В одиннадцать часов он потерял сознание. Снова придя в себя, Фридрих Вильгельм позвал священника Кохиуса. Король еще раз обнял жену. Затем спросил старшего хирурга лейб-гвардейского полка, сколько ему осталось жить. Тот взял его руку, подумал и ответил: «Еще полчаса. Пульс почти остановился». Король поднял руку кверху и крикнул: «Он не должен останавливаться!»
Чтобы развлечь короля, через комнату провели слуг в новых ливреях. Фридрих Вильгельм едва заметно покачал головой: «О, гордыня, гордыня!»
Он велел принести зеркало, рассмотрел свое чудовищно распухшее лицо, потрогал грудь и сказал: «Вот здесь я уже мертв». Затем вздохнул, внезапно приподнялся и, сжав кулаки, прокричал на берлинском диалекте: «Смерть, да не боюсь я тебя!»
Кронпринц вывел из комнаты королеву и тут же вернулся. Обмороки короля участились. Наконец король прошептал: «Господи Иисусе! Для Тебя я жил, для Тебя умираю.

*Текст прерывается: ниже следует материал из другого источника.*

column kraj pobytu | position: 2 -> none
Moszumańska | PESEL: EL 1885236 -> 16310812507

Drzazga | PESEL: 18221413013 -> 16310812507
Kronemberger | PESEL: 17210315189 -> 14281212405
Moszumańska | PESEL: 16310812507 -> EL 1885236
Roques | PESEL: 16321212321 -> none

Ты мой доход…» В два часа пополудни король скончался. Был вторник 31 мая 1740 г.
Фридрих Вильгельм I умер на пятьдесят втором году жизни. Он был королем Пруссии двадцать семь лет. Сын безмолвно стоял у смертного ложа и смотрел на отца сухими глазами. В своих мемуарах Фридрих Великий писал: «До последнего мгновения он сохранял удивительное присутствие духа. Как великий государственный человек он привел в порядок все дела. Как врач он наблюдал за ходом своей болезни. Он взглянул смерти в глаза как герой».